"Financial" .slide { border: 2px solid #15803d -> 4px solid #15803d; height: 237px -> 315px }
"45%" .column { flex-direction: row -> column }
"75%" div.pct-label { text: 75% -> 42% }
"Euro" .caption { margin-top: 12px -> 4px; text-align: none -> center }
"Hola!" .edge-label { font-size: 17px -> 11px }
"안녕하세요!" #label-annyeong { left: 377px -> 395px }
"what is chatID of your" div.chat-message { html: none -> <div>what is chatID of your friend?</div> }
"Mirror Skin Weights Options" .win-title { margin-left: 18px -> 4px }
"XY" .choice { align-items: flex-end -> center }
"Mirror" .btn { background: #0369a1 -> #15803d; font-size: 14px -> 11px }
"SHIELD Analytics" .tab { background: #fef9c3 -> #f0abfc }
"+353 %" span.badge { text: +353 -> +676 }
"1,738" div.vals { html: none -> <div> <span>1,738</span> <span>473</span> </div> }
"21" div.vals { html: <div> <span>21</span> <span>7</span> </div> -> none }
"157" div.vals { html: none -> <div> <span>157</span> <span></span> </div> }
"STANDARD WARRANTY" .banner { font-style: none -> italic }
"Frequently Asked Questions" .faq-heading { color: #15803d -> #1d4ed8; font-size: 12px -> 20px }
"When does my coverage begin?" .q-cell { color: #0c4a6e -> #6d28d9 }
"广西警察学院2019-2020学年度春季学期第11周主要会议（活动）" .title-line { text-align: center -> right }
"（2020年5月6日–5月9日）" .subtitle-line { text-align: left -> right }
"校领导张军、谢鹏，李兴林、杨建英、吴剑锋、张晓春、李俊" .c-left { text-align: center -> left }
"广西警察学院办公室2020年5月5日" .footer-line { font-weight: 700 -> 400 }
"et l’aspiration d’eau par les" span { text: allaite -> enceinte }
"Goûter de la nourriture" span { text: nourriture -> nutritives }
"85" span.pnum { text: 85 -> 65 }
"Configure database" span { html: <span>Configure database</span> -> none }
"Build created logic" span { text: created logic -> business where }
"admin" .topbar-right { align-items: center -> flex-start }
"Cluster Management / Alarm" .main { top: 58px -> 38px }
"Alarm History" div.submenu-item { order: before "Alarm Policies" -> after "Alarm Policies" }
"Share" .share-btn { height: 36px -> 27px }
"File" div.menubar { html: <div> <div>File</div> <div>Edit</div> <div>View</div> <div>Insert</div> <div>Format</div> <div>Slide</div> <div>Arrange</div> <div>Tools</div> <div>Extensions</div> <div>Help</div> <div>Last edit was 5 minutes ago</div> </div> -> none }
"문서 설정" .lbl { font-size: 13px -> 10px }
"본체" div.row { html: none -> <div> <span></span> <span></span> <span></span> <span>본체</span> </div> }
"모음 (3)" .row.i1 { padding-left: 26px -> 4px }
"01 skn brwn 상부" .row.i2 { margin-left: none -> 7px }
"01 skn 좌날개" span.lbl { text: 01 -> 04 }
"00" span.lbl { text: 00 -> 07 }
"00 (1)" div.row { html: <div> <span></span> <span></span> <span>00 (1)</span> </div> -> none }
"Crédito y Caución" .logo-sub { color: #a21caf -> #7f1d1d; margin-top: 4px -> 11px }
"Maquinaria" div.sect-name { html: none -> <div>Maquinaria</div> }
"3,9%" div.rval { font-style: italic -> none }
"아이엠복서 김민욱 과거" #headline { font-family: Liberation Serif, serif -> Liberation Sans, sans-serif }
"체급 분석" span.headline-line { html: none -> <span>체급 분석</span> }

____________

◆ Assignment
Using the records above, list each line that includes "html".

◆ Solution
"what is chatID of your" div.chat-message { html: none -> <div>what is chatID of your friend?</div> }
"1,738" div.vals { html: none -> <div> <span>1,738</span> <span>473</span> </div> }
"21" div.vals { html: <div> <span>21</span> <span>7</span> </div> -> none }
"157" div.vals { html: none -> <div> <span>157</span> <span></span> </div> }
"Configure database" span { html: <span>Configure database</span> -> none }
"File" div.menubar { html: <div> <div>File</div> <div>Edit</div> <div>View</div> <div>Insert</div> <div>Format</div> <div>Slide</div> <div>Arrange</div> <div>Tools</div> <div>Extensions</div> <div>Help</div> <div>Last edit was 5 minutes ago</div> </div> -> none }
"본체" div.row { html: none -> <div> <span></span> <span></span> <span></span> <span>본체</span> </div> }
"00 (1)" div.row { html: <div> <span></span> <span></span> <span>00 (1)</span> </div> -> none }
"Maquinaria" div.sect-name { html: none -> <div>Maquinaria</div> }
"체급 분석" span.headline-line { html: none -> <span>체급 분석</span> }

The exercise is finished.